> [Task goal] Each of the entries below needs to be given again exactly.

╭──

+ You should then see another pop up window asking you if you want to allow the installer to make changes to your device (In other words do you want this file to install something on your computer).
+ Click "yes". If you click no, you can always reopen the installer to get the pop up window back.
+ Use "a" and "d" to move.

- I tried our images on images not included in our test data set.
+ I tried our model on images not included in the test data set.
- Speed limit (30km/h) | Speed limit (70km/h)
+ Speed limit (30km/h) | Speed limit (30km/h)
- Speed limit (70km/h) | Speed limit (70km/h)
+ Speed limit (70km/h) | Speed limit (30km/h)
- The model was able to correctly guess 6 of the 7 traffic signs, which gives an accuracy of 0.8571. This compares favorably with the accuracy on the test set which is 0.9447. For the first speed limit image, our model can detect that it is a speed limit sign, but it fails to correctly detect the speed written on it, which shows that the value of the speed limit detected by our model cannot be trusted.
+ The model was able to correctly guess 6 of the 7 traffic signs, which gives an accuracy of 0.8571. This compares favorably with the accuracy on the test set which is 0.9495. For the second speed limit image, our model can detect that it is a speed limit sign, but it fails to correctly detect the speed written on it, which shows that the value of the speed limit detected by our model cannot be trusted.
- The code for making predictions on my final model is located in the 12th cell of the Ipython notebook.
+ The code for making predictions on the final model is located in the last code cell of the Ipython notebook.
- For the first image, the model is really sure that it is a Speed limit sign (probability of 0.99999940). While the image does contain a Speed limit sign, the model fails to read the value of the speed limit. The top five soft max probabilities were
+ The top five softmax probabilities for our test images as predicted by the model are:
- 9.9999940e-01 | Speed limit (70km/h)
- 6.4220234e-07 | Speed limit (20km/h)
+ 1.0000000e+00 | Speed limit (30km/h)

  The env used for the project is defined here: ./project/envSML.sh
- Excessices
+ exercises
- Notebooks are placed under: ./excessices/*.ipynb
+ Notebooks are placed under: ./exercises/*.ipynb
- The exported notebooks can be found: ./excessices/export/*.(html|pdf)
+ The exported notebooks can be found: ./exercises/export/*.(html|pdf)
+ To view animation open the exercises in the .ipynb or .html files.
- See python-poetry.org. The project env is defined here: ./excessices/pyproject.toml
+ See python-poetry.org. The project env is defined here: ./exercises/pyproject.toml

╰──

> [Exercise result]
+ You should then see another pop up window asking you if you want to allow the installer to make changes to your device (In other words do you want this file to install something on your computer).
+ Click "yes". If you click no, you can always reopen the installer to get the pop up window back.
+ Use "a" and "d" to move.

- I tried our images on images not included in our test data set.
+ I tried our model on images not included in the test data set.
- Speed limit (30km/h) | Speed limit (70km/h)
+ Speed limit (30km/h) | Speed limit (30km/h)
- Speed limit (70km/h) | Speed limit (70km/h)
+ Speed limit (70km/h) | Speed limit (30km/h)
- The model was able to correctly guess 6 of the 7 traffic signs, which gives an accuracy of 0.8571. This compares favorably with the accuracy on the test set which is 0.9447. For the first speed limit image, our model can detect that it is a speed limit sign, but it fails to correctly detect the speed written on it, which shows that the value of the speed limit detected by our model cannot be trusted.
+ The model was able to correctly guess 6 of the 7 traffic signs, which gives an accuracy of 0.8571. This compares favorably with the accuracy on the test set which is 0.9495. For the second speed limit image, our model can detect that it is a speed limit sign, but it fails to correctly detect the speed written on it, which shows that the value of the speed limit detected by our model cannot be trusted.
- The code for making predictions on my final model is located in the 12th cell of the Ipython notebook.
+ The code for making predictions on the final model is located in the last code cell of the Ipython notebook.
- For the first image, the model is really sure that it is a Speed limit sign (probability of 0.99999940). While the image does contain a Speed limit sign, the model fails to read the value of the speed limit. The top five soft max probabilities were
+ The top five softmax probabilities for our test images as predicted by the model are:
- 9.9999940e-01 | Speed limit (70km/h)
- 6.4220234e-07 | Speed limit (20km/h)
+ 1.0000000e+00 | Speed limit (30km/h)

  The env used for the project is defined here: ./project/envSML.sh
- Excessices
+ exercises
- Notebooks are placed under: ./excessices/*.ipynb
+ Notebooks are placed under: ./exercises/*.ipynb
- The exported notebooks can be found: ./excessices/export/*.(html|pdf)
+ The exported notebooks can be found: ./exercises/export/*.(html|pdf)
+ To view animation open the exercises in the .ipynb or .html files.
- See python-poetry.org. The project env is defined here: ./excessices/pyproject.toml
+ See python-poetry.org. The project env is defined here: ./exercises/pyproject.toml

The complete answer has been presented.